The patients with these pains do not normally raise red flags during the main medical examinations. Schenker said: “We check their lung and hearts and they have no disease, and they have no neurological issues. We do scans and can’t see anything, but they have this pain — we’re told about it again and again.”

Dan Oyero, deputy director of medicine in central Israel for Maccabi Healthcare Services (courtesy of Maccabi Healthcare Services)

Dan Oyero, Maccabi’s deputy director of medicine in central Israel, said that the overarching issue doctors are dealing with is the far-reaching change in people’s lives, for which doctors cannot predict an end point.

“The most distressing thing is that people compare how they feel now compared to how they were a few weeks ago before they were infected,” he said. “And they say they just can’t do the things they used to do.”

The sense of taste and smell, lost during the illness, sometimes does not return. When patients ask if it will come back, given that doctors have such limited experience of the disease, they cannot give a clear answer. “We just don’t know,” said Oyero.

When doctors can invoke a precedent from other illnesses, it can be bad news.

Elderly patients who were badly stricken by the coronavirus, even if they had no previous respiratory issues, can find their lungs working at half capacity, long after testing negative, said Schenker.

Eran Schenker, director of the clinic for recovered COVID patients in Bnei Brak run by Maccabi Healthcare Services (courtesy of Maccabi Healthcare Services)
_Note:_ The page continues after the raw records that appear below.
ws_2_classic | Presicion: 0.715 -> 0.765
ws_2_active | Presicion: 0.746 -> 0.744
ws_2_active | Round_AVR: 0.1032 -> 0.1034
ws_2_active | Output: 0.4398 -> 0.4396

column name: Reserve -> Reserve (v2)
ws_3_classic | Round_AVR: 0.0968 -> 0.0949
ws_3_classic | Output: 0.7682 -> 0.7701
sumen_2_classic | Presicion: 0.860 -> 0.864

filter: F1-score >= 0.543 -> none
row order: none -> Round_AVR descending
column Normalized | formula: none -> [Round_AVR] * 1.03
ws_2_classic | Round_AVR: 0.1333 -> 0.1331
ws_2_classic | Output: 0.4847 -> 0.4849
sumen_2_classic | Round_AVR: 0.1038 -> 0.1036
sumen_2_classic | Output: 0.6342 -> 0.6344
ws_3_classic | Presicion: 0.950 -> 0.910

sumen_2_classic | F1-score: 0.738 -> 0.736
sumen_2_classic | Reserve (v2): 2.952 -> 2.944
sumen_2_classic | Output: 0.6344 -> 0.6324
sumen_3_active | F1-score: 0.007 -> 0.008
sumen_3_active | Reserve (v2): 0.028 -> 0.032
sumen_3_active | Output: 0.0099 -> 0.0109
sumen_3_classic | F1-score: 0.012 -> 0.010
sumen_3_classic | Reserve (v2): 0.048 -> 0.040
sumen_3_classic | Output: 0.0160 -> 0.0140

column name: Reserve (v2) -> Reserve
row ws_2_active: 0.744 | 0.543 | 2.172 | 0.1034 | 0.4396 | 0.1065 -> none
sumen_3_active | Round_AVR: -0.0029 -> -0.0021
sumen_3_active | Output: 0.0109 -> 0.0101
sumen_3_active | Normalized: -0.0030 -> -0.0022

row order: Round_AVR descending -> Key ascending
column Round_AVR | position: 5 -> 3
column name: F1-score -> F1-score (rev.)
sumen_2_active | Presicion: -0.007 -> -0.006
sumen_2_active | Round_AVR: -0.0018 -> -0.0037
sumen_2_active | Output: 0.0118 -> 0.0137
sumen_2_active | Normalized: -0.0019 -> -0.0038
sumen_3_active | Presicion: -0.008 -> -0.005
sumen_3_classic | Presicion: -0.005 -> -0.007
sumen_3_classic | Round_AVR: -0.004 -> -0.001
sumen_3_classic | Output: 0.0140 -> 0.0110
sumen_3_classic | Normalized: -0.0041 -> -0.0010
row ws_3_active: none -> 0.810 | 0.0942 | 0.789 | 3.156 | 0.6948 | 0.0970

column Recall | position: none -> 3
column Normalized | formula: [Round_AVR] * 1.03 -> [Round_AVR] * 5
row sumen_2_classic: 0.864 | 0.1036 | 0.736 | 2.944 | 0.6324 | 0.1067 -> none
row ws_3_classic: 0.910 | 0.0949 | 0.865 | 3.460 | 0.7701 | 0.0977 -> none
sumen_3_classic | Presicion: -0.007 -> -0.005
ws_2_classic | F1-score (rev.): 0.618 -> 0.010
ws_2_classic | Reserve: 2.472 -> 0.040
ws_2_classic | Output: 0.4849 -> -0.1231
“They have two lungs, but they are the equivalent of one, because each lung is working at 50% — and it could be like this for the rest of their lives,” he said. He draws this conclusion from the pattern of lung damage that is seen from some other diseases — but normally only affecting patients who had previous lung complications.

“The damage was not done by the virus, but by an inflammation process which, we know from other diseases, will not leave lungs with the capacity to exchange oxygen as before,” Schenker commented.

Izbicki said that in his experience, COVID-related lung damage can affect patients of all ages, and said he shares the concern that people will not regain full lung performance. “We don’t know if the lung function tests will become normal,” he said.

Some patients require physical therapy. Schenker said: “We’ve seen cases of weight loss that have been so extreme that people find it hard to walk.” Meanwhile, some who are physically able to move around just don’t have the energy or motivation to do so.

A recovered coronavirus patient sees a cardiologist at the special clinic in Bnei Brak run by Maccabi Healthcare Services (courtesy of Maccabi Healthcare Services)

Some of these patients are young and normally energetic, Schenker said.

“It’s amazing how many people went back to work — they can be educators, lawyers and in other professions — but when they sit for an hour they feel anxiety, feel insecure, and sometimes the people suffer from depression beyond what we expected.”

Oyero said:“The main complaints are actually fatigue, compacts [intense periods] of low energy — nothing we can give a name to. Many people say that they don’t have the energy they had before. They are more tired. Some say they don’t have the drive to do things. We can’t give the complaints a name or tell them they have a particular syndrome, but we’re trying to help them.”